As can be seen in Fig. 1, although the I3D and I3D-NL feature encoders are able to focus on the image areas correlated with the activity, they also activate on image regions where irrelevant object motion happens (i.e audience moving in the background). In contrast, the proposed network is able to understand the longer-term clip-level motion, therefore it precisely localizes the key area of the video for the action of interest (i.e. athletes hurdling).

We test our multi-scale CIDC network on four datasets: UCF-101 [26], HMDB-51 [16], Something-Something V2 [11] and Kinetics-400 [2]. Our model consistently improves state-of-the-art activity recognition models, demonstrating the effectiveness of the proposed method. Overall, our contributions are:

  1. 1.

    A novel channel independent directional convolution (CIDC) unit that aggregates features temporally and maintains the relative temporal order in the generated feature.

  2. 2.

    A multi-scale CIDC network that learns video clip-level temporal feature from different spatial and temporal scales.

  3. 3.

    An in-depth analysis and visualization of CIDC network that shows it is able to leverage clip-level temporal association to better focus on action-related features.

The rest of this paper is organized as follows. Section 2 discusses the related work. Section 3 elaborates the technical details of the proposed multi-scale CIDC networks. Section 4 presents our experimental results. Section 5 concludes the paper.

2 Related Work

Feature Representation for Activity Recognition. In order to represent an action, the video-level feature encoder needs to summarize the information about the objects, scenes as well as target object motions in the videos. First, researchers use ConvNet-2D [7, 14, 19, 25, 34] to extract feature for every frame, and aggregate frame-wise features to video-level feature. In order to encode motion information, two stream ConvNet-2D [7, 14, 25, 34] are used, in which optical flow images [22] are directly taken as input to complement visual appearance information from RGB-stream Convnet-2D. Recently, ConvNet-3D [3, 6, 21, 29,30,31, 35, 39] extends ConvNet-2D to spatial-temporal domain, handling both spatial and temporal dimensions similarly. It achieves successes on action recognition in terms of its model efficiency and model capacity. TSM [19] and TAM [5] propose to perform temporal modeling by shifting the feature channel along temporal dimension. SlowFast [6] models the action with a motion (fast) branch and a visual appearance (slow) branch, and it achieves the state-of-the-art performance. LFB [37] adopts a self-attention block to aggregate video-level features [37]. In this paper, we propose a novel light-weight CIDC network to learn clip-level temporal association, which is important for action recognition. More importantly, the proposed CIDC network is complementary to previous works that usually captures local spatio-temporal information.

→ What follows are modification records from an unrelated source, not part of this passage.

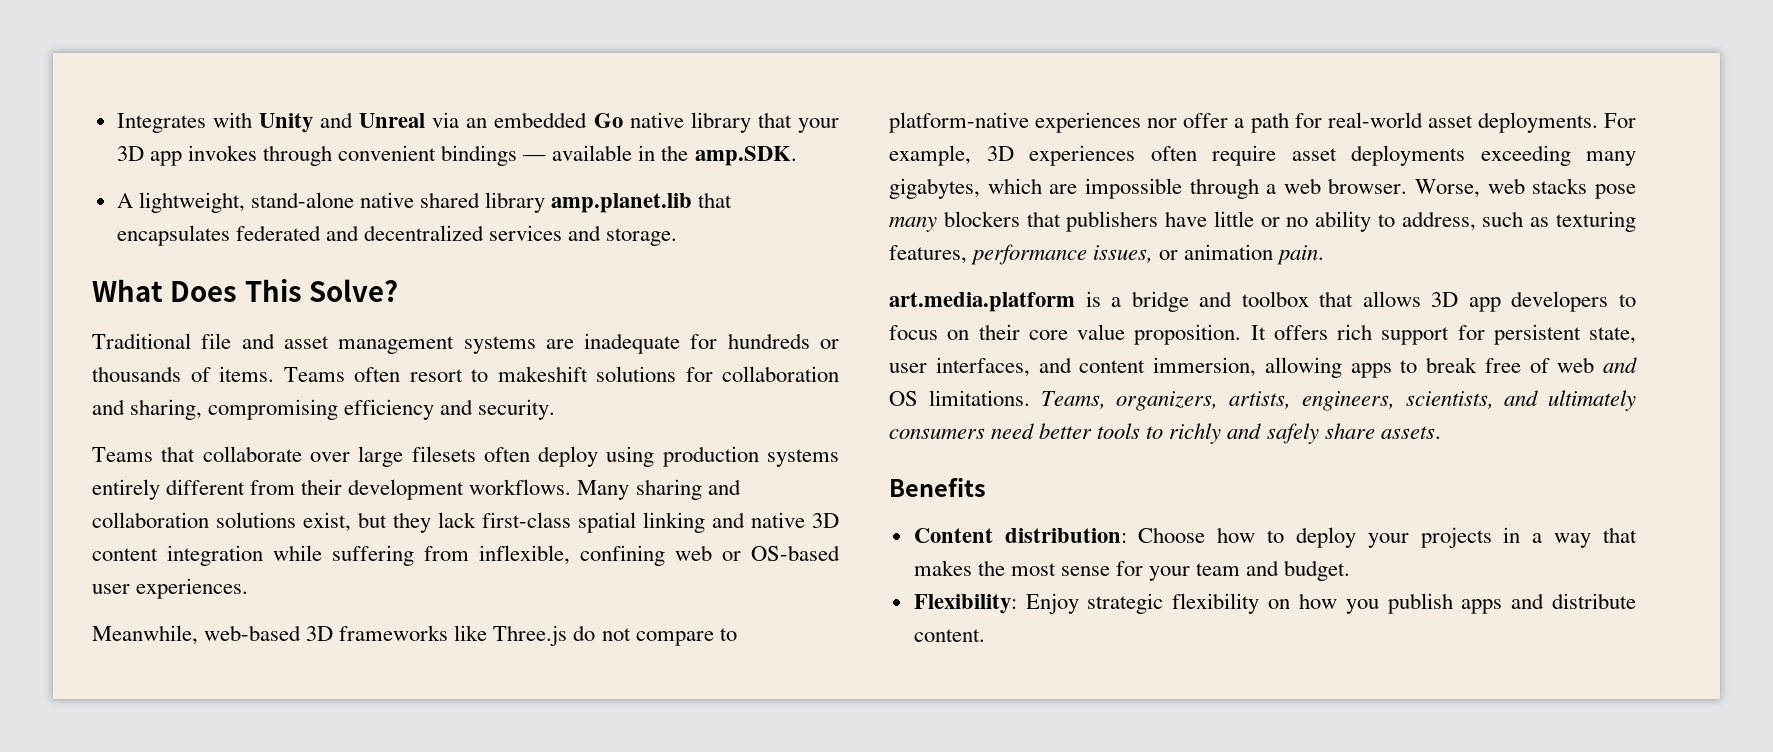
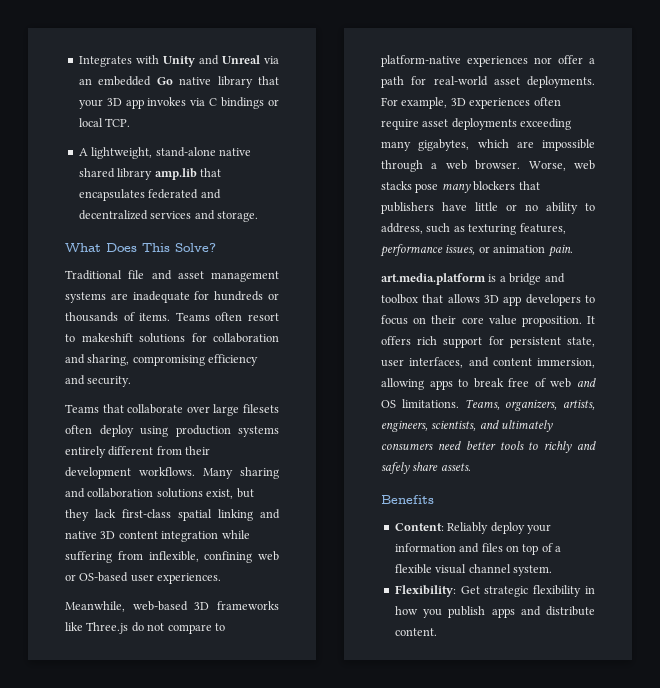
- Integrates with Unity and Unreal via an embedded Go native library that your 3D app invokes through convenient bindings — available in the amp.SDK.
+ Integrates with Unity and Unreal via an embedded Go native library that your 3D app invokes via C bindings or local TCP.
- A lightweight, stand-alone native shared library amp.planet.lib that encapsulates federated and decentralized services and storage.
+ A lightweight, stand-alone native shared library amp.lib that encapsulates federated and decentralized services and storage.
- Content distribution: Choose how to deploy your projects in a way that makes the most sense for your team and budget.
+ Content: Reliably deploy your information and files on top of a flexible visual channel system.
- Flexibility: Enjoy strategic flexibility on how you publish apps and distribute content.
+ Flexibility: Get strategic flexibility in how you publish apps and distribute content.

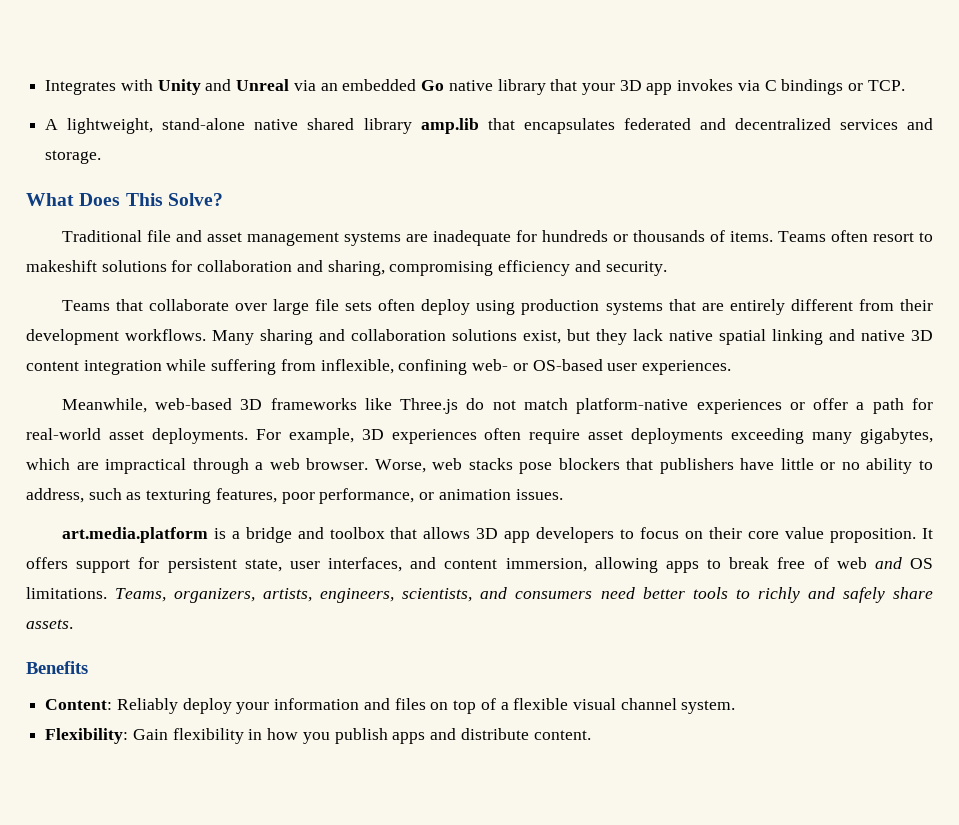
- Integrates with Unity and Unreal via an embedded Go native library that your 3D app invokes via C bindings or local TCP.
+ Integrates with Unity and Unreal via an embedded Go native library that your 3D app invokes via C bindings or TCP.
- Teams that collaborate over large filesets often deploy using production systems entirely different from their development workflows.
+ Teams that collaborate over large file sets often deploy using production systems that are entirely different from their development workflows.
- Many sharing and collaboration solutions exist, but they lack first-class spatial linking and native 3D content integration while suffering from inflexible, confining web or OS-based user experiences.
+ Many sharing and collaboration solutions exist, but they lack native spatial linking and native 3D content integration while suffering from inflexible, confining web- or OS-based user experiences.
- Meanwhile, web-based 3D frameworks like Three.js do not compare to platform-native experiences nor offer a path for real-world asset deployments.
+ Meanwhile, web-based 3D frameworks like Three.js do not match platform-native experiences or offer a path for real-world asset deployments.
- For example, 3D experiences often require asset deployments exceeding many gigabytes, which are impossible through a web browser.
+ For example, 3D experiences often require asset deployments exceeding many gigabytes, which are impractical through a web browser.
- Worse, web stacks pose many blockers that publishers have little or no ability to address, such as texturing features, performance issues, or animation pain.
+ Worse, web stacks pose blockers that publishers have little or no ability to address, such as texturing features, poor performance, or animation issues.
- It offers rich support for persistent state, user interfaces, and content immersion, allowing apps to break free of web and OS limitations.
+ It offers support for persistent state, user interfaces, and content immersion, allowing apps to break free of web and OS limitations.
- Teams, organizers, artists, engineers, scientists, and ultimately consumers need better tools to richly and safely share assets.
+ Teams, organizers, artists, engineers, scientists, and consumers need better tools to richly and safely share assets.
- Flexibility: Get strategic flexibility in how you publish apps and distribute content.
+ Flexibility: Gain flexibility in how you publish apps and distribute content.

Temporal Modelling in Activity Recognition. Temporal modelling is considered to be essential for action recognition [6, 19, 37]. LSTMs [13] are firstly used to model temporal associations among features extracted by 2D networks [4, 17, 18, 40]. However, its results are not as good as expected in helping activity recognition [6, 19, 37]. The temporal rank pooling is another way to model the evolution of actions in sequential order [1, 8, 9]. Temporal rank pooling requires flattened features, which may compromises the spatial arrangement of the features, which makes it not feasible to insert the temporal rank pooling in the middle of the network. Furthermore, self-attention block [24, 32] is used to aggregate spatial-temporal features, and it helps improving the action recognition performance [10, 35]. In this paper, we propose channel independent directional convolution (CIDC) network to model clip-level temporal associations. We empirically show that our CIDC network outperforms LSTM and self-attention block in improving action recognition accuracy.

3 Methodology

A typical action recognition network takes as input a video clip (a set of n contiguous video frames), and passes it through a 3D feature backbone (e.g. I3D, I3D-NL [35]) to create a feature map (\(\mathbf {F}^{C \times T \times W \times H}\)), where T indicates the temporal length, C the number of channels and \(W \times H\) the width and height. While the 3D convolutions that create this feature map do have a temporal receptive field that spans the full clip (T), the effective receptive fields of convolutional features have been shown to generate local, sub-clip descriptors [20], rather descriptors that capture the long term temporal evolution of the full clip. Unfortunately, most networks at this point perform global average pooling over the spatial-temporal dimensions, thus throwing away any information of how the action evolves over the entirety of the clip. In this section we present our method to overcome this limitation by explicitly modeling the temporal evolution over the full clip.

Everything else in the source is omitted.